▶ [What needs to be done] Output the data below exactly as it is, dropping the pictures from your copy.

(Data to examine begins)

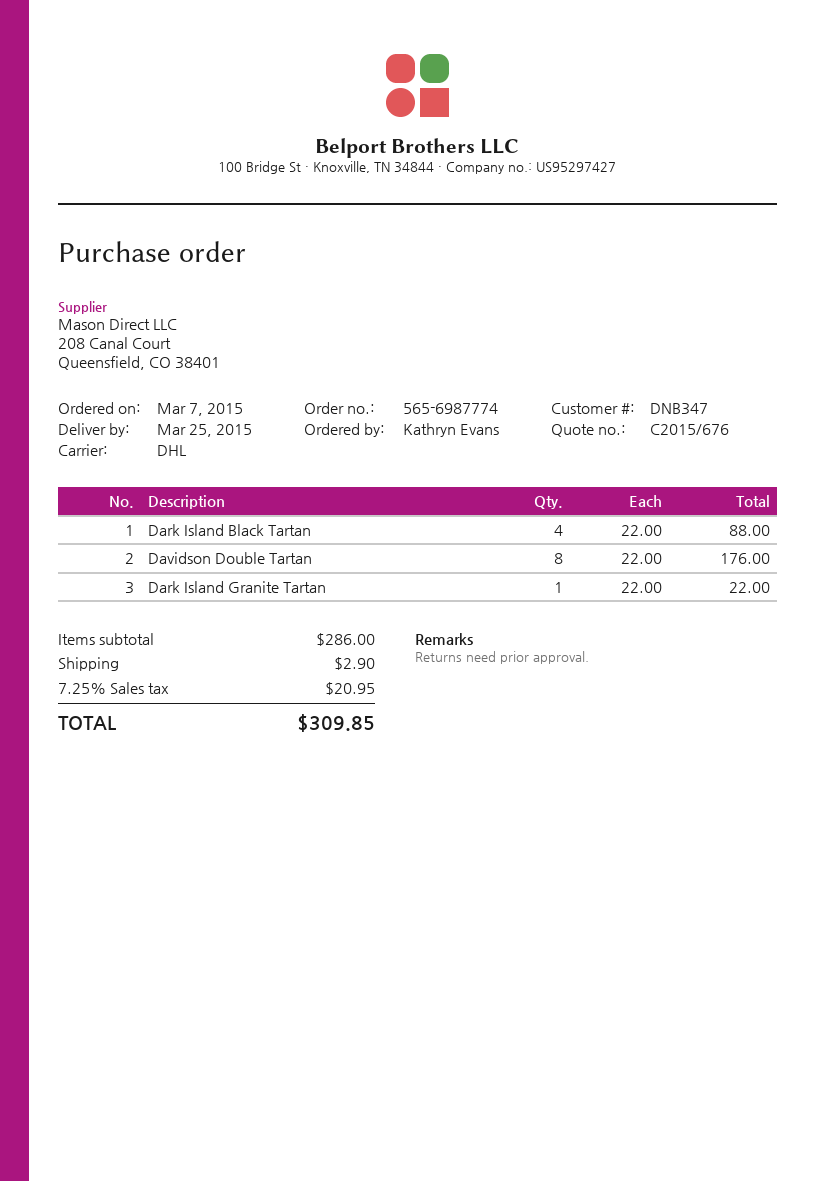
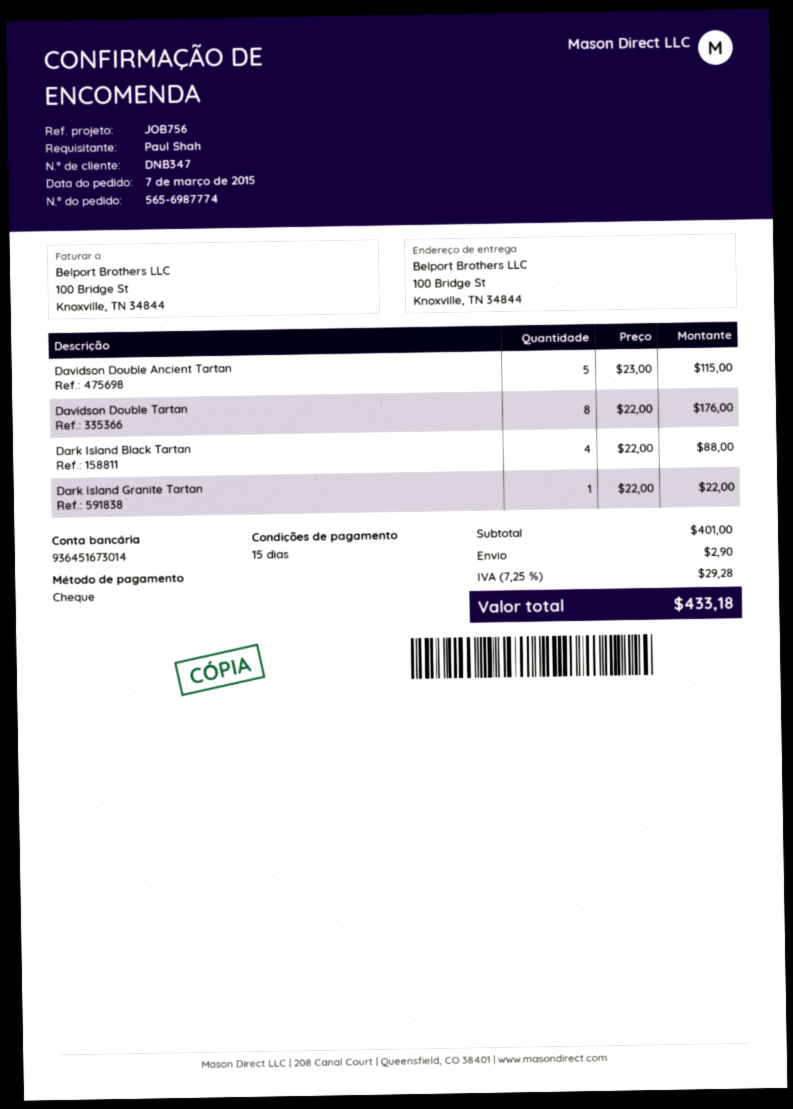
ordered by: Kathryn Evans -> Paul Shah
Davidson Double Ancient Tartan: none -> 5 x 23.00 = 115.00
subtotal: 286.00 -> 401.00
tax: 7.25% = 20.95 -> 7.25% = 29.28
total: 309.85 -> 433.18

(Data to examine ends)

▶ [Task result]
ordered by: Kathryn Evans -> Paul Shah
Davidson Double Ancient Tartan: none -> 5 x 23.00 = 115.00
subtotal: 286.00 -> 401.00
tax: 7.25% = 20.95 -> 7.25% = 29.28
total: 309.85 -> 433.18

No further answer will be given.